Glen Patrick Moundende le preneur d’Otages des pétroliers est-il un héros ou un zéro ?

Le jeune homme à la silhouette de sportif de haut niveau, parlant un français soutenu pour lister ses revendications malgré son état de captivité est-il un héros à applaudir ou un zéro à bannir ? Le débat est lancé.

Une chose est vrai :  Glen Patrick Moundende est rentrée dans l’histoire. Il est le premier gabonais à prendre des employés du pétrole en otage au Gabon. Personne d’autre ne l’a fait avant lui. Les autres se contentent de bouder dans les bars, les troquets ou les dépôts de musungu (boisson de canne à sucre). Saisir les autorités locales par écrit est une démarche quasi inconnue sinon anecdotique.

RAPPEL DES FAITS

Le mardi 18 juillet 2023 aux environs de 12 heures, les Field Manager et HSSE Exécution Manager OBANGUE/TSIENGUI ont alerté la Direction Générale d’Addax Petroleum oil and gaz Gabon (APOGG) d’une prise d’otage survenue tôt dans la matinée au niveau de la Jonction Coucal.

Le ravisseur formellement identifié est un riverain de la contrée et les deux otages sont des agents de la société MO Sécurité intervenant sur les sites de la compagnie pétrolière chinoise, selon une information rapidement relayée à toutes les équipes en service dans la zone de la prise d’otage.

« Sitôt alertée, la Direction Générale a mobilisé la cellule de crise, informé les autorités administratives et les forces de sécurité, et déclenché les mesures d’urgence requises », précise la note d’informations.

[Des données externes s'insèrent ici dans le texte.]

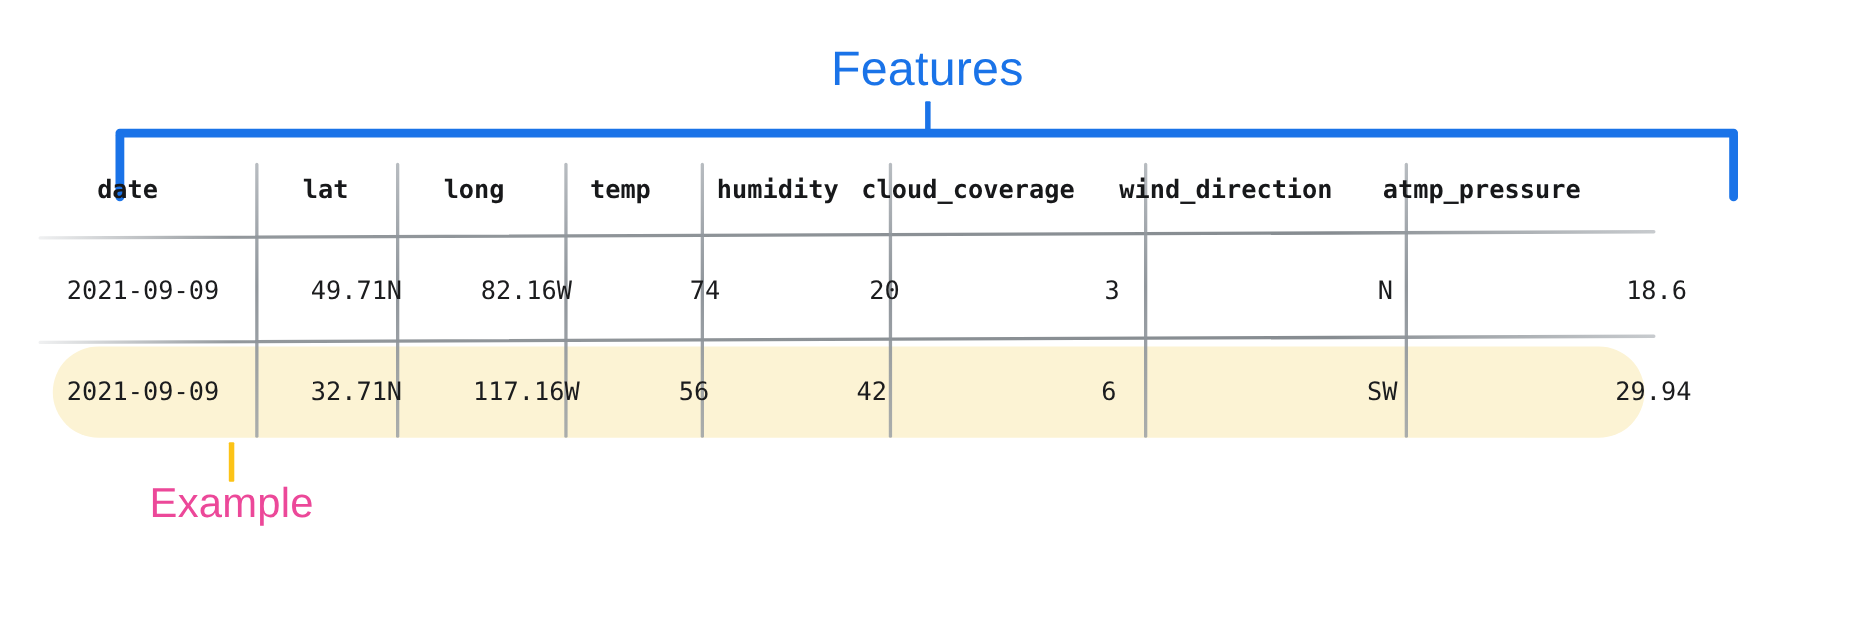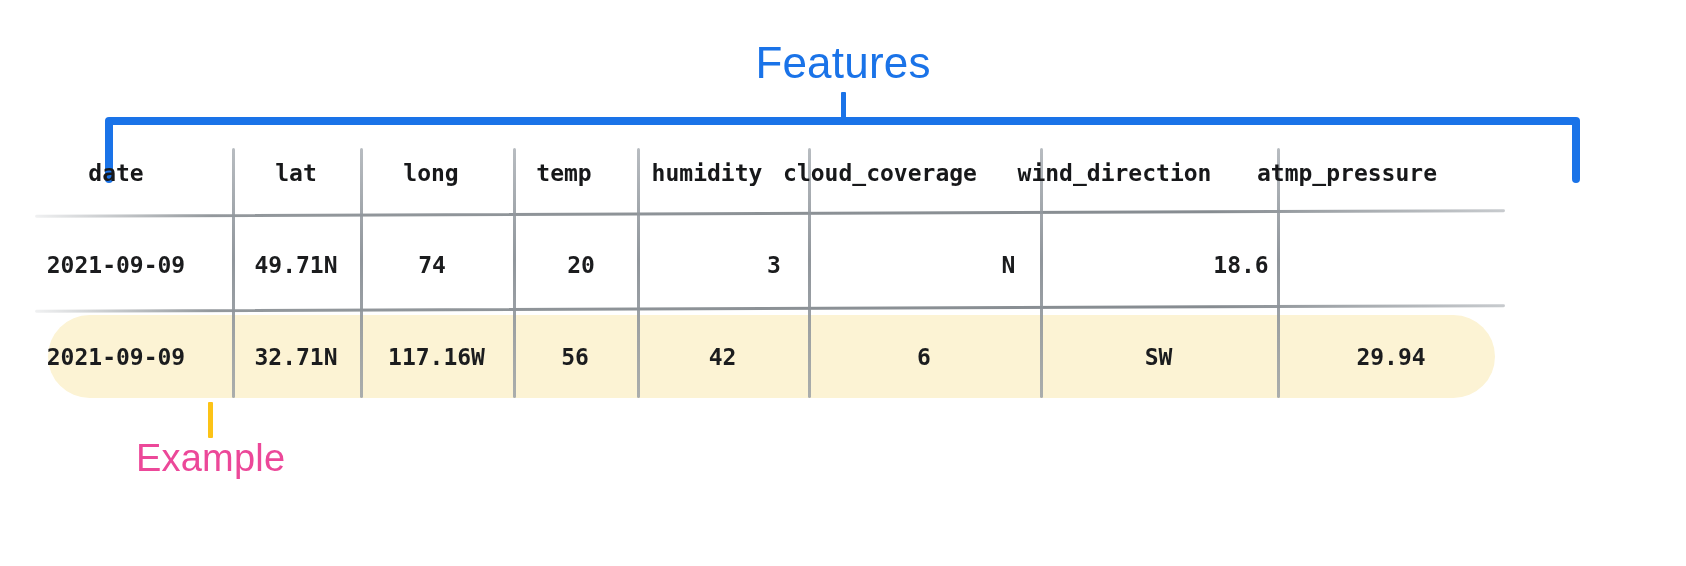"2021-09-09" .row.data-1 .cell, .row.data-2 .cell { font-weight: bold -> normal; margin-left: none -> 14px }
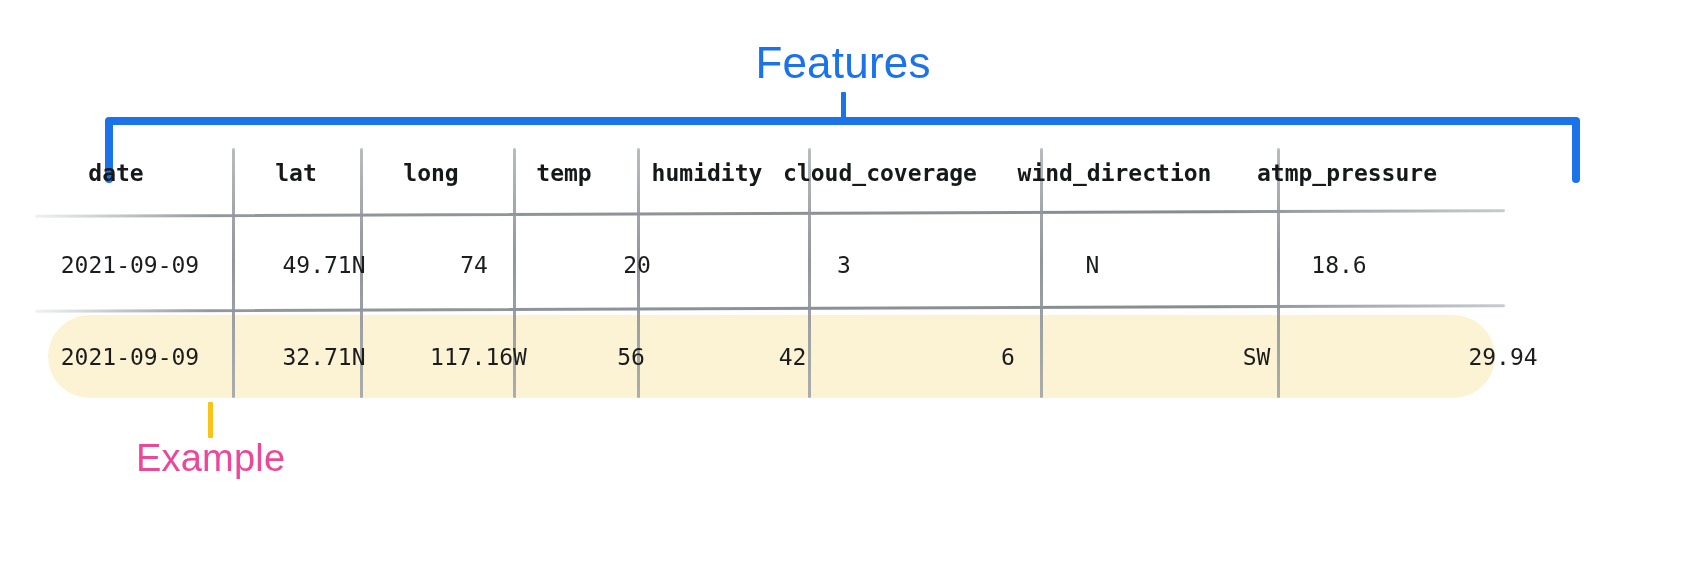"82.16W" div.cell { html: none -> <div>82.16W</div> }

Dans l’après-midi, l’un des otages a pu s’échapper et sa collaboration a permis aux gendarmes de localiser le ravisseur, qui avait entretemps, pris une riveraine en otage.

« L’assaut des forces de sécurité au cours de laquelle un gendarme a été blessé par coup de feu, a été lancé tard dans la nuit aux environs de 1h30 heures. Celle-ci a permis de libérer les deux otages qui sont tous sains et saufs. Le ravisseur qui n’a malheureusement pas pu être neutralisé, a pris la fuite et s’est signalé quelques heures plus tard dans les environs du site de Coucal de Perenco où une employée Catering OML a également été prise en otage », ajoute le communiqué.

Finalement la cavale de Glen Patrick Moundende sera de courte durée. Il a été rattrapé, filmé et interrogé depuis le maquis, certainement par les forces de l’ordre lancées à sa trousse.

Glen Patrick Moudenge en 2016 © Facebook 2016

Le jeune homme explique un état de détresse profond du aux brimades subits de la part des sociétés de sous-traitance chargées de faire travailler les populations riveraines dans les sites pétroliers.

De manière générale, il met sur la table le récurrent problème des retombées pour les populations vivant autour des exploitations pétrolières. Pas d’embauche, pas d’investissements sociaux de base (route, électricité, centre de santé, école, adduction d’eau potable…). La situation est générale dans le pays. Les opérateurs s’engraissent, sont attentifs sur leurs actions en bourse mais bafouent avec la complicité des autorités locales les lois sur les rétributions en faveur des populations riveraines de leurs exploitations.

NUL N’EST CENSE SE FAIRE JUSTICE

Selon une vidéo devenue virale sur les réseaux sociaux, le jeune homme assis comme un rebelle capturé soutient que lorsque les entreprises qui exploitent le pétrole dans sa contrée tentent d’agir dans le cadre de la RSE (Responsabilité sociétale de l’entreprise), ils font du saupoudrage, de la poudre de perlimpinpin… rien de durable qui puisse résister longtemps après l’exploitation des ressources.

A cause de ces mépris, dit-il, il a décidé de poser son acte suicidaire soutenant qu’il a au préalable alerté les autorités locales sur ces injustices détestables.

Sauf que la loi reste la loi. Il faut l’appliquer dans toute sa rigueur. Nul n’est censé se faire justice lui-même. Le Gabon est une République. Une République est régie par les lois. Le citoyen Glen Patrick Moundende a clairement enfreint la loi.

Glen Patrick Moundende n’est donc ni un héros, ni un zéro même si d’aucuns l’assimilent déjà à Ken Saro-Wiwa, ce défenseur du peuple Ogonie exécuté le 10 novembre 1995 pour avoir affronté le géant pétrolier Shell qu’il accusait de pillage et de pollution des terres du peuple Ogonie, son peuple du Nigeria.